Within the city, there are 13 government hospitals (five federal, six under Addis Ababa health bureau, one owned by police force, and one armed force hospital) distributed throughout 10 sub-cities. For this study, it was necessary to pick out major hospitals with a lot of instrumentation, a variety of medical services, higher beds and a large run of patients. Hence, hospitals having 200 or more beds and those which provide 10 or more types of medical services are considered as major. Seven governmental hospitals in Addis Ababa meet these criteria. Out of these, 5 hospitals are selected randomly to make a sample size of 38.5%. Ten percent or more samples is considered as a good sample size for small populations [22]. The selected hospitals included: Tikur Anbessa Specialized Hospital (TASH) having 543 beds and providing 26 different medical services, St. Paul’s Hospital Millennium Medical College (SPHMMC) having 337 beds and providing 25 different medical services, All African leprosy and tuberculosis rehabilitation training center (Alert hospital) having 241 beds and providing 16 different medical services, Yekatit 12 hospital medical college (Y12HMC) having 210 beds and providing 19 different medical services and Menelik ΙΙ referral hospital (MIIRH) having 203 beds and providing 15 different medical services [23].

Laboratory analysis was conducted at Ethiopian public health institute (EPHI) in clinical bacteriology and mycology national referral laboratory in collaboration with food microbiology laboratory. The EPHI laboratory has been accredited by Ethiopian National Accreditation Office.

Sampling frequency and sampling technique

Hospitals that have a higher bed and serve many patients were selected in ten sub-city of Addis Ababa. Based on these five governmental hospitals were included in this study. In each hospital, six sampling sites are employed to collect hospital effluent. These are a manhole used to collect wastewater originating from an adult ward, pediatric ward, labor ward, laboratory unit, laundry unit, and a manhole of the septic tank (which hold effluent from all source and we term “Mixed” for this research purpose only). In addition, one sampling unit viz. MDR TB ward was incorporated to collect hospital effluent only in the Alert hospital.

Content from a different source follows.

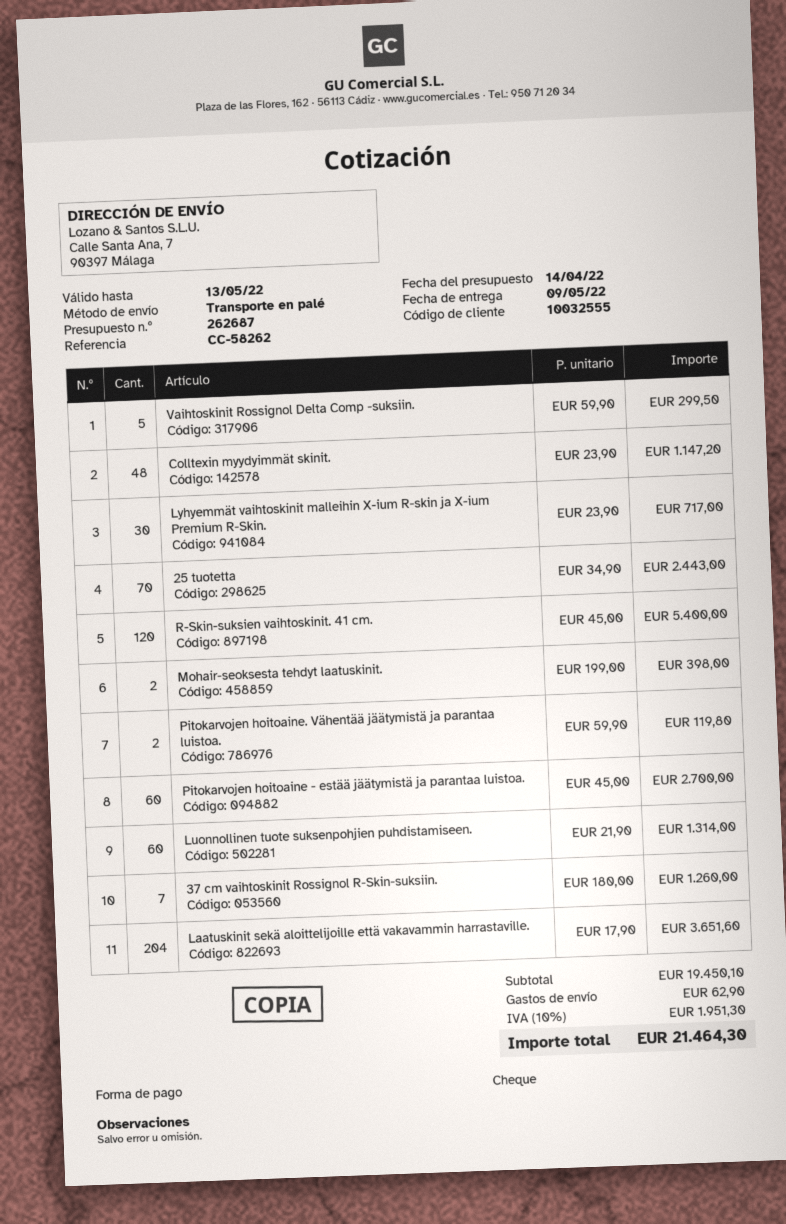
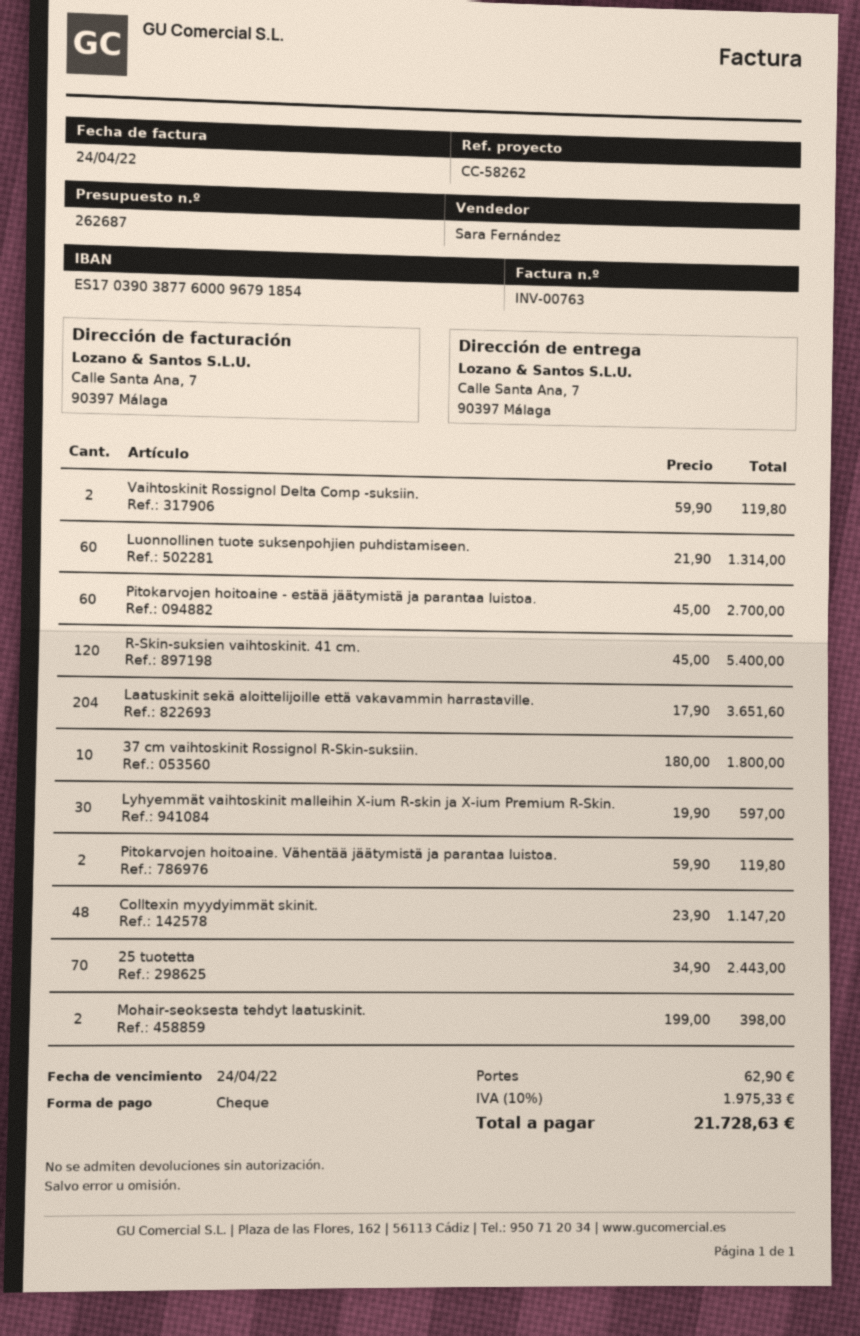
Vaihtoskinit Rossignol Delta Comp -suksiin.: 5 x 59.90 = 299.50 -> 2 x 59.90 = 119.80
Lyhyemmät vaihtoskinit malleihin X-ium R-skin ja X-ium Premium R-Skin.: 30 x 23.90 = 717.00 -> 30 x 19.90 = 597.00
37 cm vaihtoskinit Rossignol R-Skin-suksiin.: 7 x 180.00 = 1260.00 -> 10 x 180.00 = 1800.00
tax: 10% = 1951.30 -> 10% = 1975.33
total: 21464.30 -> 21728.63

A total of 100 discrete (that is 50 in the morning and 50 in the afternoon) wastewater samples were collected from each ward/unit wastewater collecting manholes at the sampling site with 4-h intervals in the study period. This encompassed discrete effluent of 24 from each Y12HMC and MIIRH, 20 from each SPHMMC and ALERT, and 12 discrete effluents from TASH.

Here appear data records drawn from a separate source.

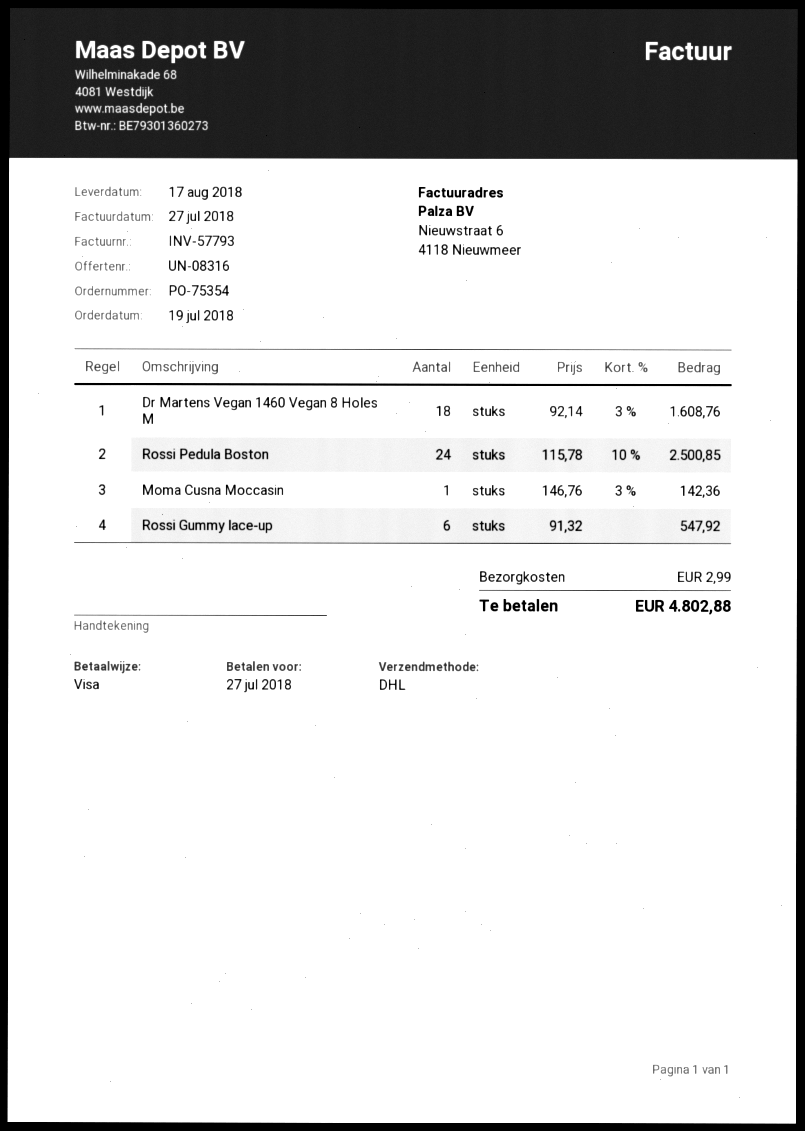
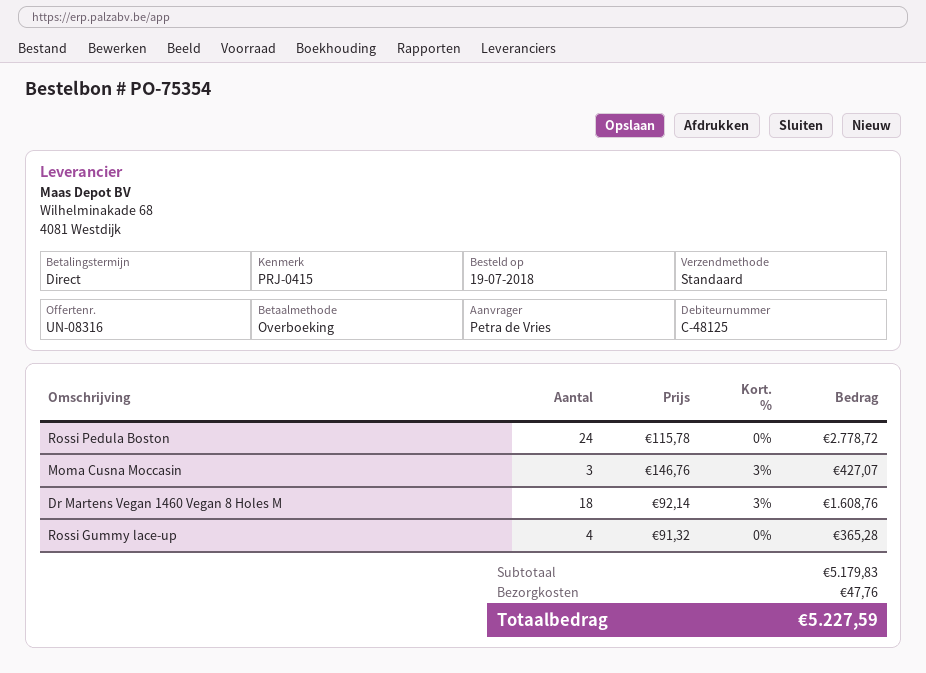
payment method: Visa -> bank transfer
shipping method: DHL -> standard
Rossi Pedula Boston: 24 x 115.78 - 10% = 2500.85 -> 24 x 115.78 = 2778.72
Moma Cusna Moccasin: 1 x 146.76 - 3% = 142.36 -> 3 x 146.76 - 3% = 427.07
Rossi Gummy lace-up: 6 x 91.32 = 547.92 -> 4 x 91.32 = 365.28
shipping: 2.99 -> 47.76
total: 4802.88 -> 5227.59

A “Grab sampling technique” was applied to collect the most representative samples according to guidelines of wastewater sampling techniques stated on Environment Protection Authority (EPA) [24] and American Public Health Association (APHA) [25]. Discrete samples were collected in two rounds in each hospital for 2 months. The 1st and 2nd round samples were collected within 15-day intervals. In each round, the discrete samples were collected two times a day with 4-h intervals from each sampling site in each hospital in 150 ml cleaned and sterile microbiological glass bottles. Here 150 ml sterile glass container was used to collect 125 ml wastewater samples.

Hospitals’ effluent Samples were collected during their maximum activity period (usually 10:00 am- 2:30 pm) according to the method used by Nuñez and Moretton [10]. In addition, samples were collected near the center of the flow channel, at approximately 10–15 cm of the water depth, where the turbulence was at maximum and the possibility of settling was minimized. Grazing (skimming) the water surface or slogging the bottle was avoided. The first sample was collected at 10–10:30 AM, whereas the second sample was collected at 2–230 PM from each sampling site. After taking the sample, the neck of the bottle was wiped with 95% alcohol then the sample bottle labeled with the date, time of collection, and sampling site code number. All samples were collected manually and transported instantly to EPHI food microbiology and clinical laboratories with cold chin (4 °C) for bacteriological analysis within 6 h of collection. A pair of new, non-powdered, disposable gloves, a suitable gown, and an eye google was used each time while collecting samples to avoid personal contamination. In the same token, heavy-duty glove was used to clean and pick up the cover of manholes at the time of sample collection.

Sampling site

In the present study, there were different wards and units in the selected hospitals. Each ward/unit generates wastewater which has different characteristics. Therefore, to locate in which sampling site the isolate was found, the hospital effluents were collected at different manholes of each unit/ward of the hospital. The hospital effluents were collected at the manhole of the adult ward, pediatric ward, delivery ward, laboratory unit, laundry service unit, and at sampling site named Mixed. Here mixed sample indicates a hospital effluent in which its origin held from different ward/units and flow together hence it was difficult to identify at which specific unit/ward it came. In addition, wastewater was collected from the MDR TB ward in the case of Alert hospital only. The sampling site manholes are located just at the outlet of wastewater of each ward/unit before being discharged into receiving water/ collecting septic tank and at the side of each ward/unit building. The geographical position of the sampling site/ unit was obtained and documented.

Data collection procedure

The important information’s were recorded using a pre-developed data collection form by asking the authorized body (about sampling unit/site, wastewater disinfection, and disposal procedures), from record book/file (e.g., number of patients served during study period) and using google map application (for the geographical location of the sample). After the sampling unit/site at each hospital is identified, located, and its wastewater source recognized, then aseptically with care, the cover of each manhole is lifted to collect the wastewater. The name of the hospital and sampling unit, time and round of collection, as well as its geographical location, is recorded on pre-developed data collection format in addition to, labeling the collecting bottle at the time of sample collection. All of this information was collected by the principal investigator.

Laboratory analysis

Isolation and characterization of pure cultures

For isolation of the bacteria, a loopful of a well-mixed sample suspension was inoculated using the sterile inoculating loop onto MacConkey agar plate (Oxoid LTD, Basingstoke, Hampshire, England) and incubated aerobically at 37 °C for 18–24 h.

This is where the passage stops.